Puedes configurar el Servicio de transferencia de almacenamiento para que funcione con depósitos de Cloud Storage que están protegidos por los Controles del servicio de VPC mediante los siguientes métodos:

  • Si todos los depósitos de Cloud Storage se encuentran en el mismo perímetro de servicio o si puedes cambiarlos para que lo estén, puedes agregar el proyecto del Servicio de transferencia de almacenamiento al perímetro de servicio de los depósitos de Cloud Storage.

    Este método solo está pensado para las transferencias entre depósitos de Cloud Storage. Es el método más sencillo para realizar la configuración y la administración.

  • Si no puedes cambiar los perímetros de servicio de los depósitos de Cloud Storage o si tienes depósitos de Cloud Storage en diferentes perímetros de servicio, crea un puente perimetral en todos los proyectos que contengan los depósitos de Cloud Storage hacia los que deseas transferir datos.

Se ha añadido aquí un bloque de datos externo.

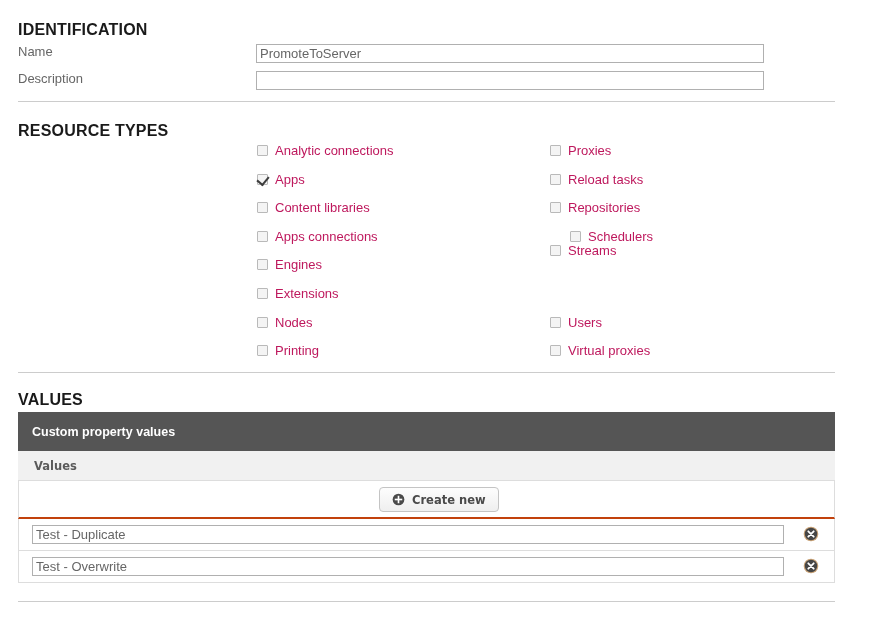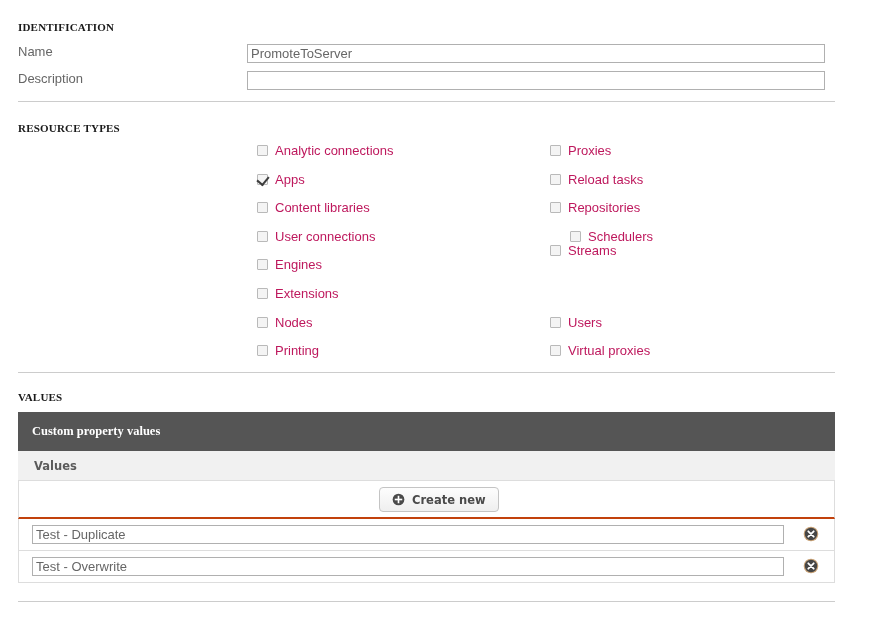"IDENTIFICATION" .section-title { font-family: Liberation Serif, serif -> Liberation Sans, sans-serif; font-size: 11px -> 16px }
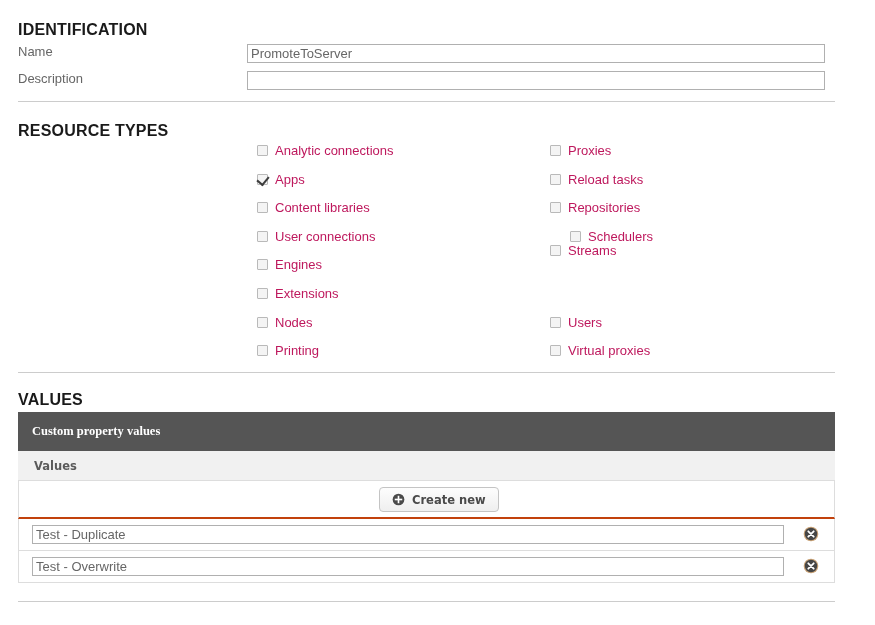"PromoteToServer" .text-input { left: 247px -> 256px; width: 578px -> 508px }
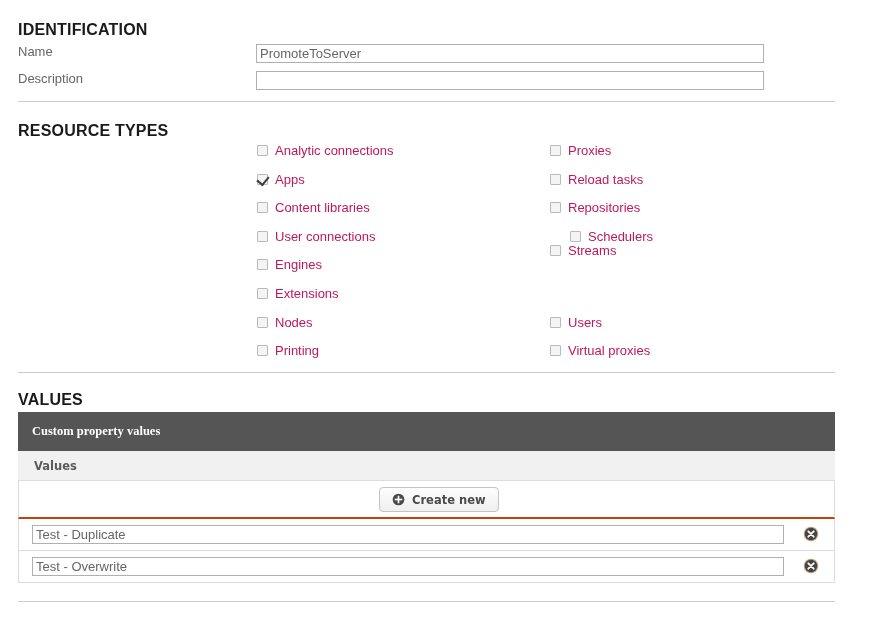"User connections" span.cb-label { text: User -> Apps }
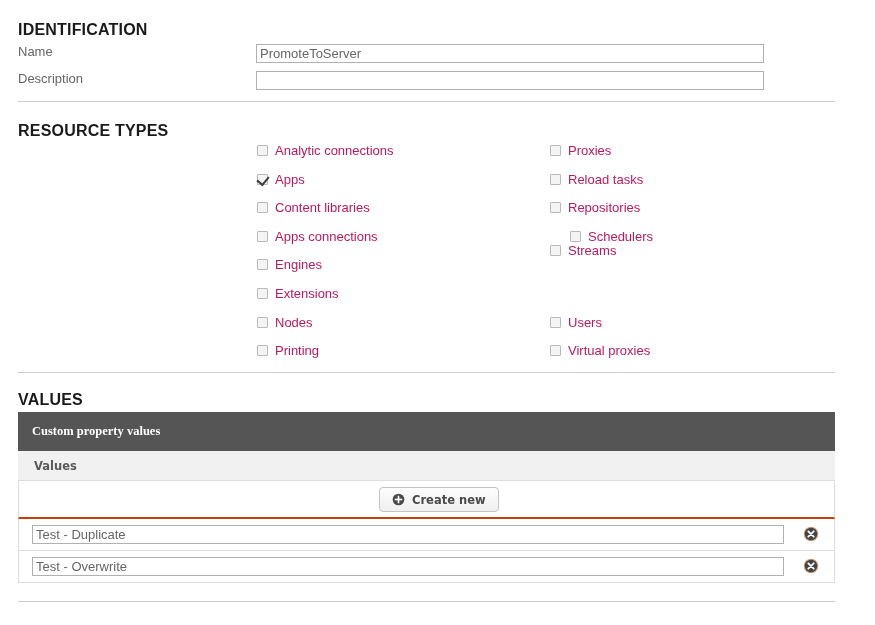"Custom property values" .panel-header-text { font-family: Liberation Serif, serif -> Liberation Sans, sans-serif }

    Este método permite que el proyecto del Servicio de transferencia de almacenamiento transfiera datos entre los proyectos de Cloud Storage, incluso si ambos proyectos se encuentran en diferentes perímetros de servicio. Mediante este método, también se garantiza que el acceso a los perímetros del depósito de Cloud Storage se realice a través de un conjunto restringido de servicios y recursos.

  • Considera si tu caso es similar a una de las siguientes situaciones:

    • Deseas transferir datos de un proveedor de servicios en la nube externo a un depósito de Cloud Storage que se encuentra dentro de un perímetro de servicio.
    • El proyecto del Servicio de transferencia de almacenamiento se encuentra fuera del perímetro de servicio del depósito de Cloud Storage.
    • La cuenta de servicio no se ajusta al formato project-project_number@storage-transfer-service.iam.gserviceaccount.com, incluso si pertenece a un proyecto que se encuentra dentro de un perímetro.

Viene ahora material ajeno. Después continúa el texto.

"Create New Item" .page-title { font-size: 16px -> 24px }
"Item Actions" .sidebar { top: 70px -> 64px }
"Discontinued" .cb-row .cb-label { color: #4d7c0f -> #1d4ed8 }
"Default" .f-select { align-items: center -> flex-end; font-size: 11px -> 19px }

    Entonces, agrega la cuenta de servicio del Servicio de transferencia de almacenamiento a un nivel de acceso.

    Para este método, no es necesario que coloques el proyecto del Servicio de transferencia de almacenamiento dentro de un perímetro de servicio. Te permite configurar el nivel de acceso a fin de permitir solo las solicitudes provenientes de la cuenta de servicio del Servicio de transferencia de almacenamiento.

Perímetro de servicio

Si deseas usar un perímetro de servicio, sigue las instrucciones que se encuentran en Crea un perímetro de servicio para incluir los siguientes proyectos:

  • El proyecto TransferJob
  • Los proyectos del depósito de Cloud Storage

Hazlo también para proteger los siguientes servicios:

  • La API de Cloud Storage (storage.googleapis.com)
  • La API del Servicio de transferencia de almacenamiento (storagetransfer.googleapis.com)

Puente perimetral

Para usar un puente perimetral, haz lo siguiente:

  1. Crea un perímetro de servicio para el Servicio de transferencia de almacenamiento.

  2. Crea un puente perimetral para conectar los siguientes elementos:

  • El proyecto TransferJob
  • Los proyectos del depósito de Cloud Storage

Nivel de acceso

Si deseas usar un nivel de acceso, sigue las instrucciones que se encuentran en Crea un nivel de acceso para otorgar acceso a la cuenta de servicio TransferJob.

Después de crear el nivel de acceso, agrégalo al perímetro de servicio que restringe el acceso a los proyectos de Google Cloud que contienen los depósitos de Cloud Storage.

Soluciona problemas

Si deseas obtener ayuda para la solución de problemas, consulta Solución de problemas de los Controles del servicio de VPC.